START Supplied data

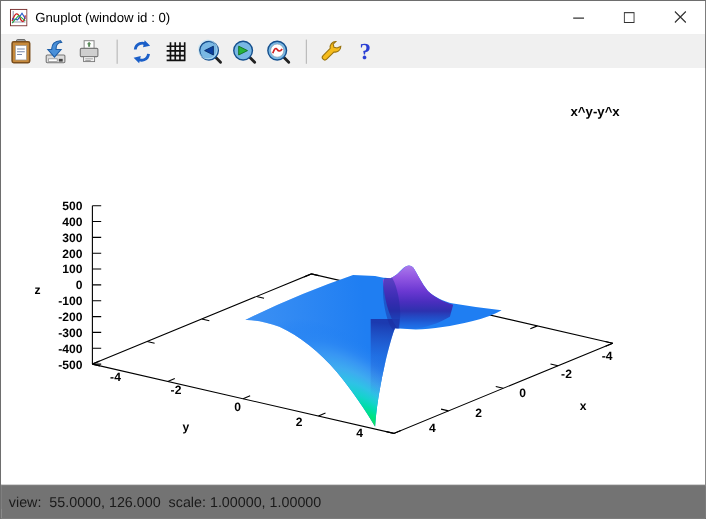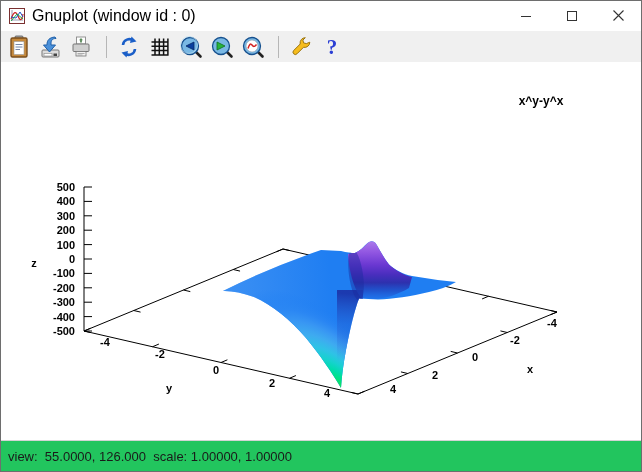--- a/index.html
+++ b/index.html
@@ -1,33 +1,33 @@
 <!DOCTYPE html>
 <html><head>
 <meta charset="utf-8">
 <style>
   html,body{margin:0;padding:0;background:#c8c8c8;font-family:"Liberation Sans",sans-serif;}
   .window{position:relative;width:642px;height:472px;background:#fff;border:1px solid #6e6e6e;box-sizing:border-box;overflow:hidden;}
   
   .titlebar{position:absolute;top:0;left:0;right:0;height:30px;background:#ffffff;border-bottom:1px solid #e2e2e2;display:flex;align-items:center;}
   .appicon{width:16px;height:16px;margin:0 7px 0 8px;flex:0 0 auto;}
-  .title{font-size:16px;color:#000;white-space:pre;}
+  .title{font-size:12px;color:#000;white-space:pre;}
   .wincontrols{position:absolute;right:0;top:0;height:29px;display:flex;}
   .winbtn{width:46px;height:29px;display:flex;align-items:center;justify-content:center;}
   
   .toolbar{position:absolute;top:30px;left:0;right:0;height:31px;background:#f0f0f0;display:flex;align-items:center;padding-left:4px;box-sizing:border-box;}
   .tbtn{width:26px;height:26px;margin-right:3px;display:flex;align-items:center;justify-content:center;border:1px solid transparent;border-radius:2px;}
   .tsep{width:1px;height:22px;background:#b6b6b6;margin:0 8px;}
   
   .canvas{position:absolute;top:61px;left:0;width:642px;height:380px;background:#ffffff;font-weight:bold;}
   .canvas svg{display:block;}
   .plot-svg text{font-family:"Liberation Sans",sans-serif;font-size:11px;fill:#000;}
   .plot-svg text.fn{font-size:12px;}
   
-  .statusbar{position:absolute;left:0;right:0;bottom:0;height:31px;background:#22c55e;border-top:1px solid #d4d4d4;display:flex;align-items:center;box-sizing:border-box;}
+  .statusbar{position:absolute;left:0;right:0;bottom:0;height:31px;background:#737373;border-top:1px solid #d4d4d4;display:flex;align-items:center;box-sizing:border-box;}
   .statustext{font-size:13px;color:#1a1a1a;padding-left:7px;white-space:pre;}
 </style>
 </head>
 <body>
 
 <div class="window">
 
   <div class="titlebar">
     <svg class="appicon" viewBox="0 0 16 16">
       <rect x="0.5" y="0.5" width="15" height="15" fill="#ffffff" stroke="#7a3030"></rect>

END Supplied data

▶ [Task to carry out]: Where the string "class" occurs in a line of the material above, copy the whole line.

▶ [Result of the task]:
 <div class="window">
   <div class="titlebar">
     <svg class="appicon" viewBox="0 0 16 16">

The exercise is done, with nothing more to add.